- About Scala
- Documentation
- Code Examples
- Software
- Scala Developers
Feedback on my implementation of Shunting-yard
Wed, 2009-01-14, 21:28
Hi all,
I'm experimenting with programming languages in Scala, learning about their
implementation. One of the classic parsing algorithms is the Shunting-yard
algorithm [1] for operator precedence parsing. The algorithm transforms
infix expressions like "1 + 2 * 3" into postfix expressions like "1 2 3 *
+".
As I am looking to develop expertise with Scala, I thought I would submit my
implementation for feedback.
First, an expression type:
sealed abstract class Expr
case class Num(i:Int) extends Expr
case class Add extends Expr
case class Mul extends Expr
Expressions are represented by Queue[Expr]. The Queue and Stack in this
code are mutable. An execution algorithm:
def execute(instructions: Queue[Expr]) = {
val stack = new Stack[Expr]
while (!instructions.isEmpty) {
def runInstruction(e:Expr) {
e match {
case n:Num => stack.push(n)
case a:Add => {
val op1 = stack.pop match { case Num(i) => i }
val op2 = stack.pop match { case Num(i) => i }
stack.push(Num(op1 + op2))
}
}
}
val i = instructions.dequeue()
runInstruction(i)
}
stack.pop()
}
We can use the execute code like this:
val q = new Queue[Expr]
q.enqueue(Num(1))
q.enqueue(Num(2))
q.enqueue(Add())
println(execute(q))
This will print "Num(3)". Now, the Shunting-yard algorithm. First we need
a function to map operators to their predecence. Higher number represents
higher (tighter) binding precedence.
def precedence(e:Expr) = e match {
case x:Add => 2
case x:Mul => 4
}
def isOperator(e:Expr) = e match {
case n:Num => false
case _ => true
}
Finally, the reordering algorithm:
def reorder(instructions: Queue[Expr]) = {
val output = new Queue[Expr]
val stack = new Stack[Expr]
while (!instructions.isEmpty) {
val tok = instructions.dequeue()
tok match {
case n:Num => {
output.enqueue(n)
}
case _ => {
while (!stack.isEmpty && isOperator(stack.top) &&
precedence(tok) <= precedence(stack.top)) {
output.enqueue(stack.pop())
}
stack.push(tok)
}
}
}
while (!stack.isEmpty) {
output.enqueue(stack.pop())
}
output
}
One can use the code like this:
val q2 = new Queue[Expr]
q2.enqueue(Num(3))
q2.enqueue(Add())
q2.enqueue(Num(4))
q2.enqueue(Mul())
q2.enqueue(Num(5))
println(q2)
println(reorder(q2))
The input expression (infix form) prints as "Queue(Num(3), Add(), Num(4),
Mul(), Num(5))". After Shunting-yard reordering, we get "Queue(Num(3),
Num(4), Num(5), Mul(), Add())", showing that multiplication is tighter than
addition.
If I change the precedence to:
def precedence(e:Expr) = e match {
case x:Add => 2
case x:Mul => 0
}
Then addition binds tighter, yielding the result "Queue(Num(3), Num(4),
Add(), Num(5), Mul())".
Feedback / comments appreciated.
What are the disadvantages of operator precedence parsing with
Shunting-yard?
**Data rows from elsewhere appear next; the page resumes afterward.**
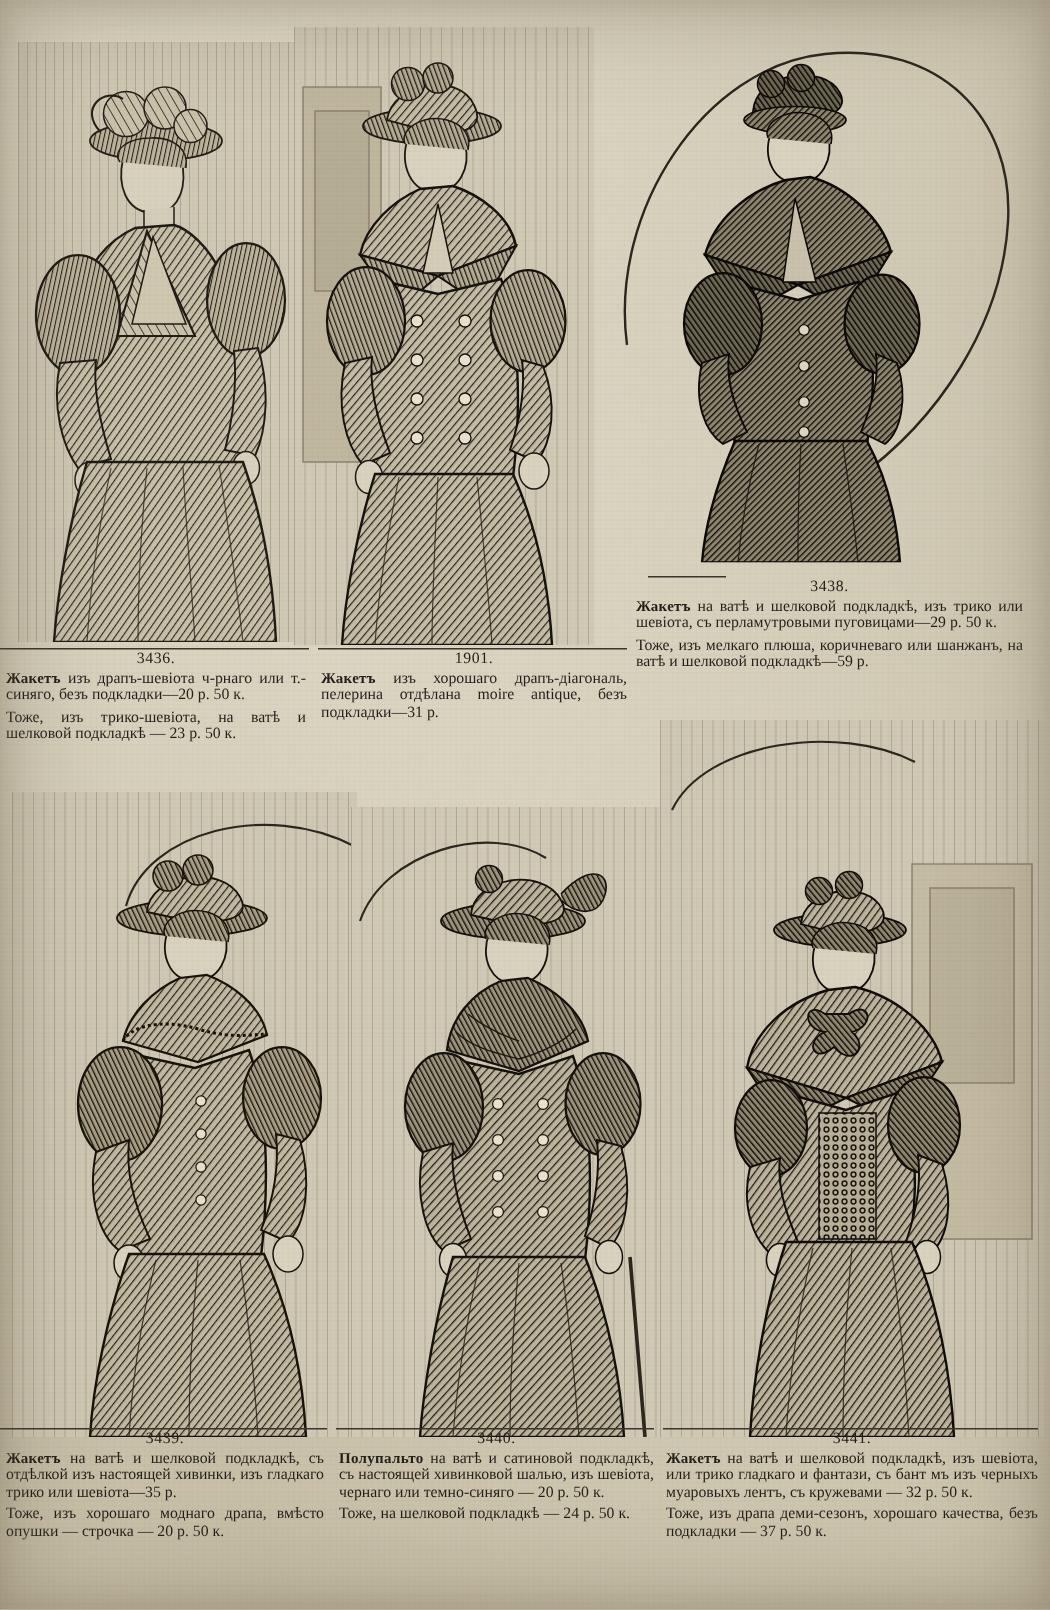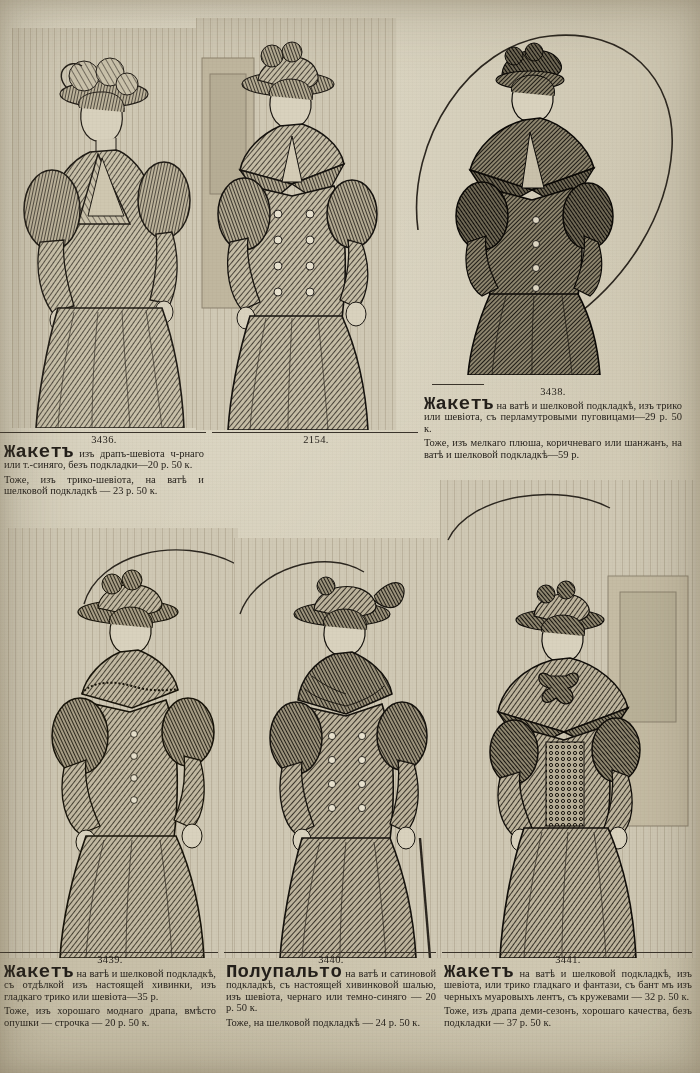--- a/index.html
+++ b/index.html
@@ -55,23 +55,22 @@
   }
   .cap .num {
     display: block;
     text-align: center;
     font-size: 10.5px;
     letter-spacing: .4px;
     margin-bottom: 1px;
   }
   .cap .lead {
     font-weight: bold;
-    font-size: 19px;
+    font-size: 10px;
     letter-spacing: .2px;
-    font-family: Liberation Mono, monospace;
   }
   .cap p { margin: 0; }
   .cap p + p { margin-top: 3px; }
   .rule {
     position:absolute;
     border-top: 1px solid #3a342b;
     height:0;
   }
 </style>
 </head>
@@ -259,21 +258,22 @@
 
   <div class="rule" style="left:0px; top:432px; width:206px;"></div>
   <div class="cap" style="left:4px; top:434px; width:200px;">
     <span class="num">3436.</span>
     <p><span class="lead">Жакетъ</span> <span>изъ драпъ-шевіота ч-рнаго или т.-синяго, безъ подкладки—20 р. 50 к.</span></p>
     <p>Тоже, изъ трико-шевіота, на ватѣ и шелковой подкладкѣ — 23 р. 50 к.</p>
   </div>
 
   <div class="rule" style="left:212px; top:432px; width:206px;"></div>
   <div class="cap" style="left:214px; top:434px; width:204px;">
-    <span class="num">2154.</span>
+    <span class="num">1901.</span>
+    <p><span class="lead">Жакетъ</span> <span>изъ хорошаго драпъ-діагональ, пелерина отдѣлана moire antique, безъ подкладки—31 р.</span></p>
   </div>
 
   <div class="fig" style="left:8px; top:528px; width:230px; height:430px;">
     <svg viewBox="0 0 230 430" preserveAspectRatio="none">
       <defs>
         <pattern id="h4a" patternUnits="userSpaceOnUse" width="4" height="4" patternTransform="rotate(38)">
           <rect width="4" height="4" fill="#c2b9a2"></rect>
             <line x1="0" y1="0" x2="0" y2="4" stroke="#292419" stroke-width="1.6"></line>
         </pattern>
         <pattern id="h4b" patternUnits="userSpaceOnUse" width="3" height="3" patternTransform="rotate(-25)">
It seems like a very flexible and fast algorithm with many
advantages.
[1] http://en.wikipedia.org/wiki/Shunting_yard_algorithm
--
Justin Crites
Thu, 2009-01-15, 00:17
#2
Re: Feedback on my implementation of Shunting-yard
Landei wrote:That's what I got so far - not exactly beautiful, but a little bit more functional:jcrites wrote: Hi all, I'm experimenting with programming languages in Scala, learning about their implementation. One of the classic parsing algorithms is the Shunting-yard algorithm [1] for operator precedence parsing. The algorithm transforms infix expressions like "1 + 2 * 3" into postfix expressions like "1 2 3 * +". As I am looking to develop expertise with Scala, I thought I would submit my implementation for feedback.I'm also still a beginner, but your code looks so terrible... Java-ish :-) All these confusing whiles and mutable state. I "feel" this code could be made much clearer, but I guess this would take me while. Menwhile probably one of the gurus materializes a two-liner inspired by a Zen-Koan (which includes Haskell Curry, Buddha and three pound flax) To give you at least a tiny bit of concrete advise: If you have parameterless case classes (Add, Mul), you can always (?) use case objects instead. Take care! Daniel
sealed abstract class Expr case class Num(i:Int) extends Expr abstract case class Op extends Expr case object Add extends Op case object Mul extends Op def op(a:Int, b:Int, o:Op) = o match { case Add => a + b case Mul => a * b } def execute(instructions: Seq[Expr]) = { instructions.foldLeft(List[Expr]()){ (list:List[Expr], e:Expr) => e match { case n:Num => n :: list case o:Op => list match { case Num(i) :: Num(j) :: tail => Num(op(i,j,o)) :: tail case _ => error("Parse error: " + list) } }}.head } val q = List(Num(1), Num(2), Add) println(execute(q))
Happy meditating!
Daniel
View this message in context: Re: Feedback on my implementation of Shunting-yard
Sent from the Scala mailing list archive at Nabble.com.
Thu, 2009-01-15, 01:47
#3
Re: Re: Feedback on my implementation of Shunting-yard
If you have the book Programming in Scala, take a look at the Combinator Parsing chapter. It has an example of parsing arithmetic expressions, and it does precedence quite simply by nesting parse rules.
E.g., in the expression 3 * 2 + 4 * 6, we have:
term + term
In each term, 3 * 2, we have factor * factor.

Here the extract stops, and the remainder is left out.